Argentina's government has begun a determined campaign to deter British-based energy companies from drilling for oil in disputed waters around the Falkland Islands in the south Atlantic.
On the eve of a visit by UK parliamentarians to Buenos Aires next week, the Argentine embassy in London on Thursday warned that legal action was being ramped up against drillers and their suppliers.
More than 200 letters have already been sent to oil companies, City analysts and the London Stock Exchange, explaining that Argentina considers that companies such as Premier and Rockhopper are operating in a clandestine way.
Embassy sources said access to the "highly promising" shale gas and other deposits onshore, and offshore around Argentina, would be denied to any company drilling off the Falklands, known locally as the Malvinas.
"It is a political issue.

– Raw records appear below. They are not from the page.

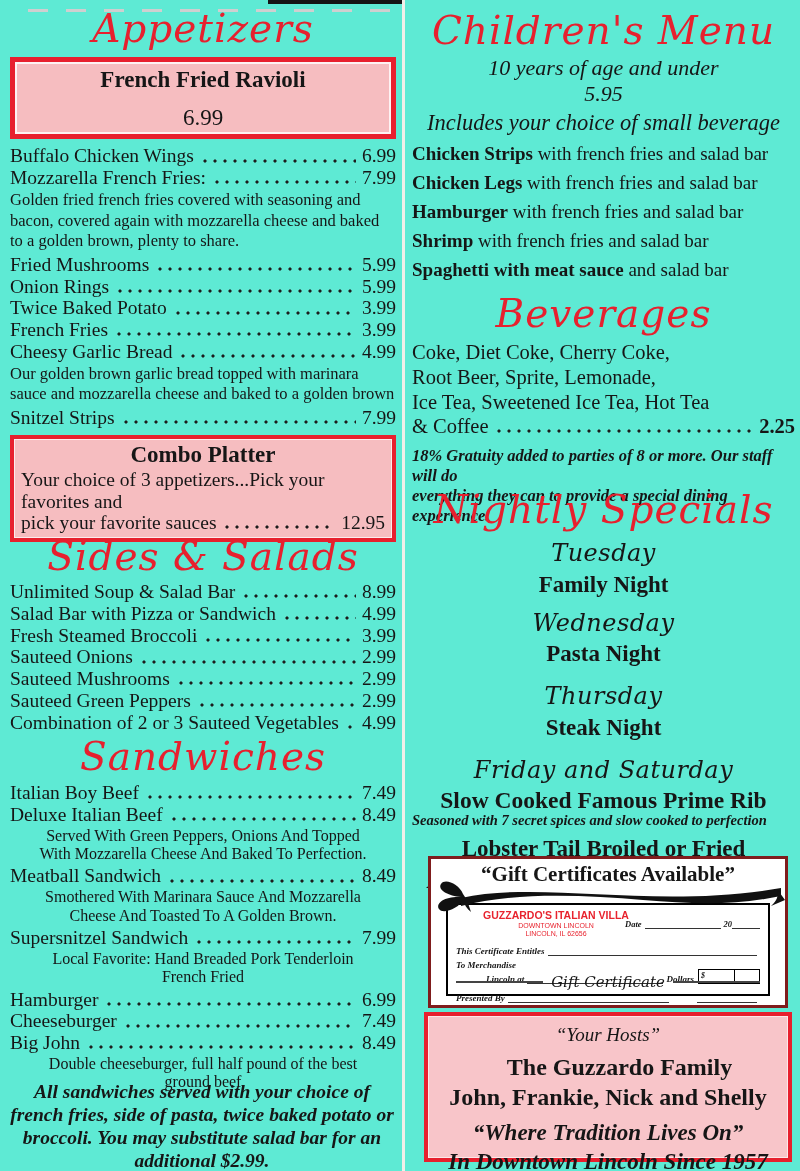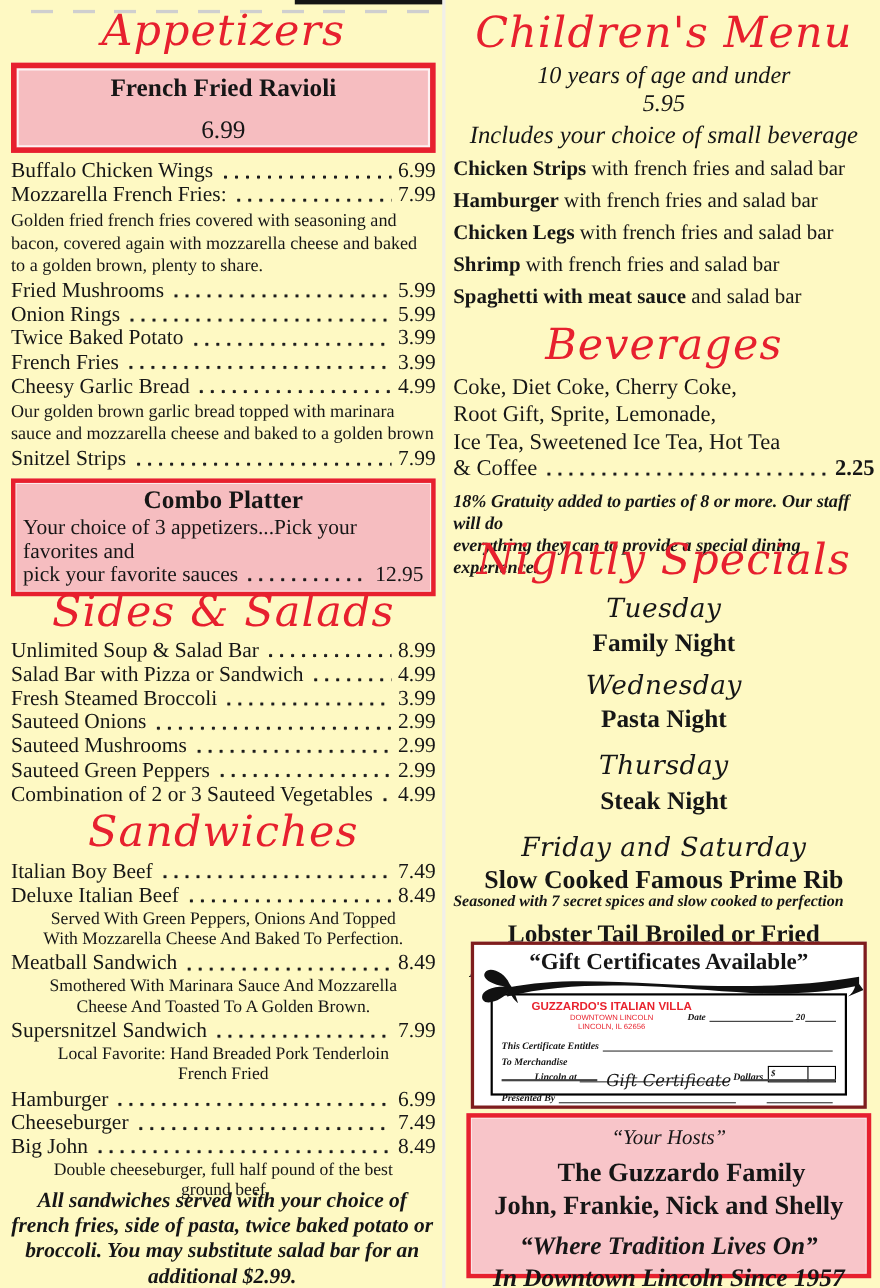"Appetizers" .page { background: #fef9c3 -> #5eead4 }
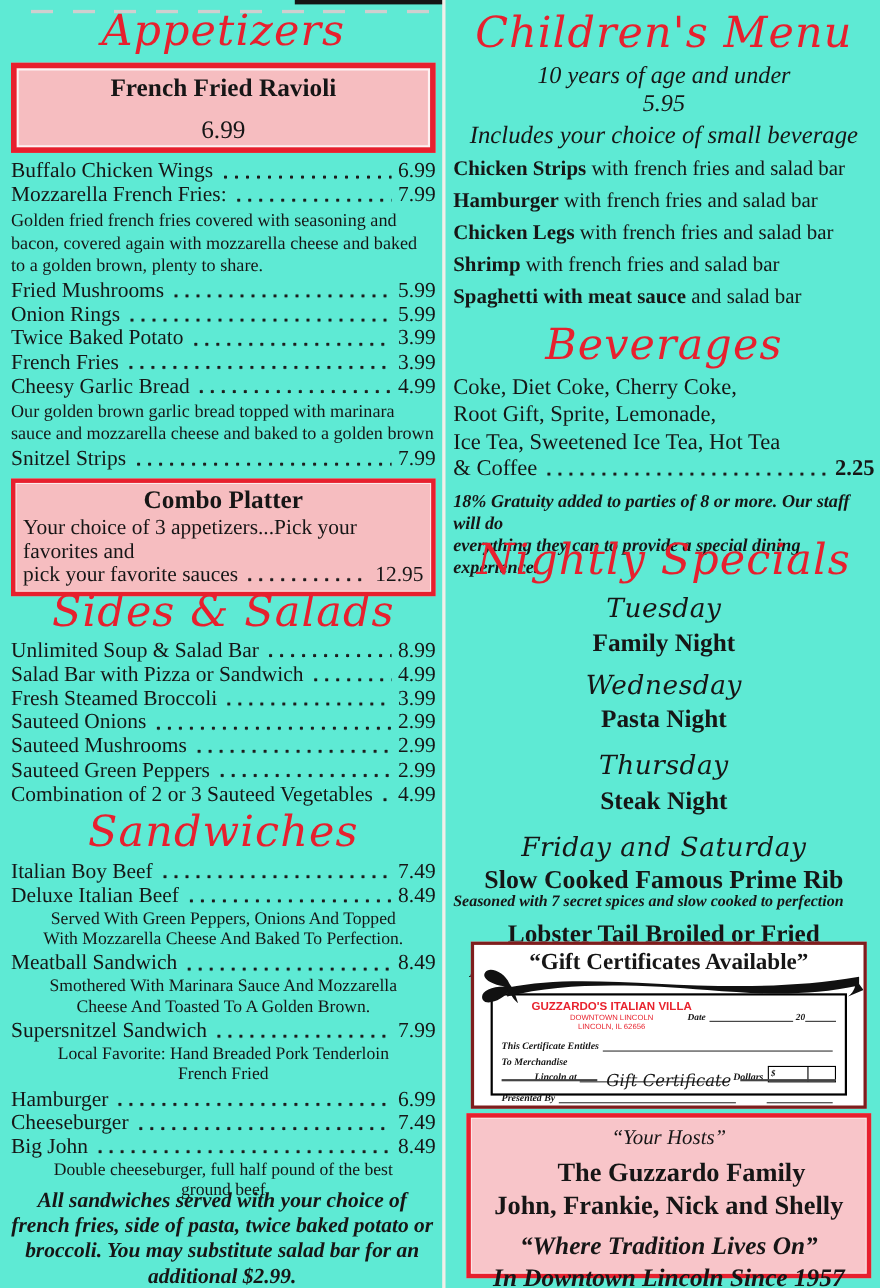"Hamburger with french fries and" div.kid-row { order: before "Chicken Legs with french fries" -> after "Chicken Legs with french fries" }
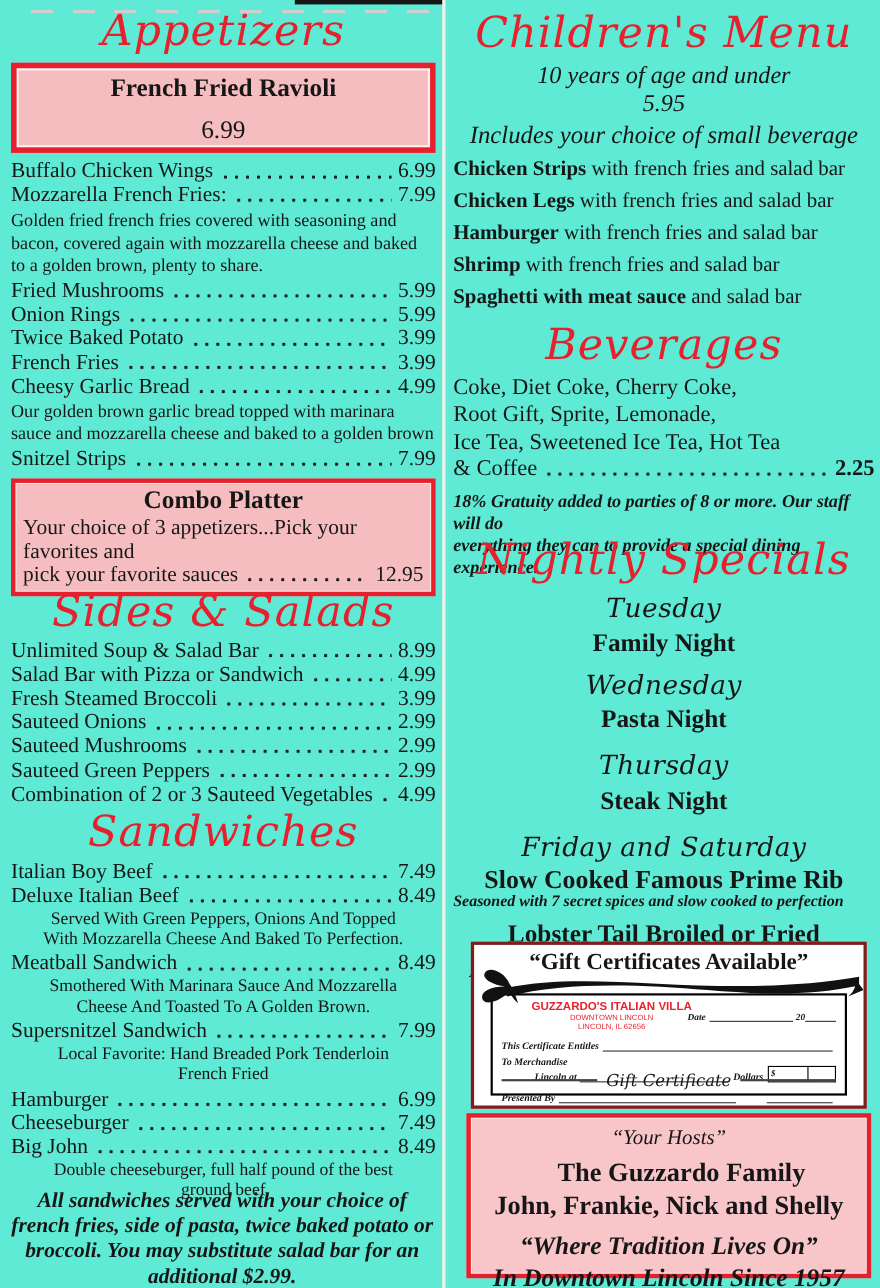"Root Gift, Sprite, Lemonade," div.bev-line { text: Gift -> Beer }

If you find that shale in Argentina is good business then you would not get involved in exploiting offshore these [Malvinas] islands. You would automatically be banned," said an embassy source.
Premier, which took over operating the Sea Lion project, at the end of 2012, said considerable work had been done in the first six months of this year on a scheme to produce the first barrels of offshore Falklands oil.
The company said it planned to extract 284m barrels of oil from the north part of the field before moving on to get a further 110m barrels from the south.
The islands have been at the centre of a sovereignty dispute between Britain and Argentina for almost 200 years, with the two countries going to war over it in 1982.
Tension was raised this summer after Argentina's ambassador to London, Alicia Castro, described David Cameron's attitude to the territory as stupid.
Argentinian embassy sources in London said they were frustrated by Britain's refusal to discuss the islands' future despite requests from the UN.
Cameron has publicly rejected Argentina's claims to the territory, saying if its inhabitants choose to remain British he backs them "100%".